Apache Hadoop and Apache HBase are gaining popularity due to their flexibility and tremendous work that has been done to simplify their installation and use. This blog is to provide guidance in sizing your first Hadoop/HBase cluster. First, there are significant differences in Hadoop and HBase usage. Hadoop MapReduce is primarily an analytic tool to run analytic and data extraction queries over all of your data, or at least a significant portion of them (data is a plural of datum). HBase is much better for real-time read/write/modify access to tabular data. Both applications are designed for high concurrency and large data sizes. For a general discussions about Hadoop/HBase architecture and differences please refer to Cloudera, Inc. [https://wiki.cloudera.com/display/DOC/Hadoop+Installation+Documentation+for+Cloudera+Enterprise, http://blog.cloudera.com/blog/2010/07/whats-new-in-cdh3-b2-hbase], or Lars George blogs [http://www.larsgeorge.com/2009/10/hbase-architecture-101-storage.html]. We expect a new edition of the Tom White’s Hadoop book [http://www.hadoopbook.com] and a new HBase book in the near future as well.
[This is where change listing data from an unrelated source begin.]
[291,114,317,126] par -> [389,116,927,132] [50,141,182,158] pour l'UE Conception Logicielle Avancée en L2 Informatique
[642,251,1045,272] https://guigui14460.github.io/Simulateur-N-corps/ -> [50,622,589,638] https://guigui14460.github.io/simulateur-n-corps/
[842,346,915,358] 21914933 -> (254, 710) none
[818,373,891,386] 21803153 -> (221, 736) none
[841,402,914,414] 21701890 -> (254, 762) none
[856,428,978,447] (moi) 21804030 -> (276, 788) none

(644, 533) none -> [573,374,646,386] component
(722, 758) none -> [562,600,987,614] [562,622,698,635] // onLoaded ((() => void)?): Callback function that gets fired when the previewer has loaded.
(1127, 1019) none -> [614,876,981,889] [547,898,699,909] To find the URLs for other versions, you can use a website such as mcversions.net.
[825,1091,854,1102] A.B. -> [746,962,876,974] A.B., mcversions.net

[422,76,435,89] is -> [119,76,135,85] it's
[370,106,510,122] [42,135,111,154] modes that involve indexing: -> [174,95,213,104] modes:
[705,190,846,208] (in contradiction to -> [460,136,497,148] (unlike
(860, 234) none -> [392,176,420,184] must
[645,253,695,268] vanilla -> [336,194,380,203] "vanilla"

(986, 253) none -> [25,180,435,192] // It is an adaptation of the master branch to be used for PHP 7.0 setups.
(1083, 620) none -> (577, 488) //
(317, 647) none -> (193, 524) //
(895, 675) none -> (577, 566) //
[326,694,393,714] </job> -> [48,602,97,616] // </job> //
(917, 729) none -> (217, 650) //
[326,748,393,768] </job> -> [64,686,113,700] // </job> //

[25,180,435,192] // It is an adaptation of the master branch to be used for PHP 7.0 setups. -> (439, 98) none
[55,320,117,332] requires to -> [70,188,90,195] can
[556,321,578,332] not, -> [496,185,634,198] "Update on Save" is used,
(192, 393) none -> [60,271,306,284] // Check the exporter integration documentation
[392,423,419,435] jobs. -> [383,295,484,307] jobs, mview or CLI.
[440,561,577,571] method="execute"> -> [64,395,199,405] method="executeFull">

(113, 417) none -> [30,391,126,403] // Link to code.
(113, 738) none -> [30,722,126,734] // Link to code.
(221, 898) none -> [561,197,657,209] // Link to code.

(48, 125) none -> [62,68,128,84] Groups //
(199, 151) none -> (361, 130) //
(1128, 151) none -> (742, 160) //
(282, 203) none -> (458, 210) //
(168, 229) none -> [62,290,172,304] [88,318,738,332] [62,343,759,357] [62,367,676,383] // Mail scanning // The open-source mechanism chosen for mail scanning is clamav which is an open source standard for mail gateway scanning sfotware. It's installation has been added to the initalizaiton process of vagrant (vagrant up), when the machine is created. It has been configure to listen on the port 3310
|Network||Memory||Disk||CPU||# of nodes|
|HDFS||1GE TOR, 10GE core||8-10 spindles/node||enough nodes to fit the data|
|Hadoop MapReduce||1GE TOR, 10GE core||1-2 GB/task||# of spindles = # of cores||8-12 cores/node, # of tasks = # of hyperthreads – 2|
|HBase||1GE TOR, 10GE core||at least 4GB/node||8-12 cores/node, reduce # of tasks if running with Hadoop DN/TT||enough nodes to fit all regions and serve requests|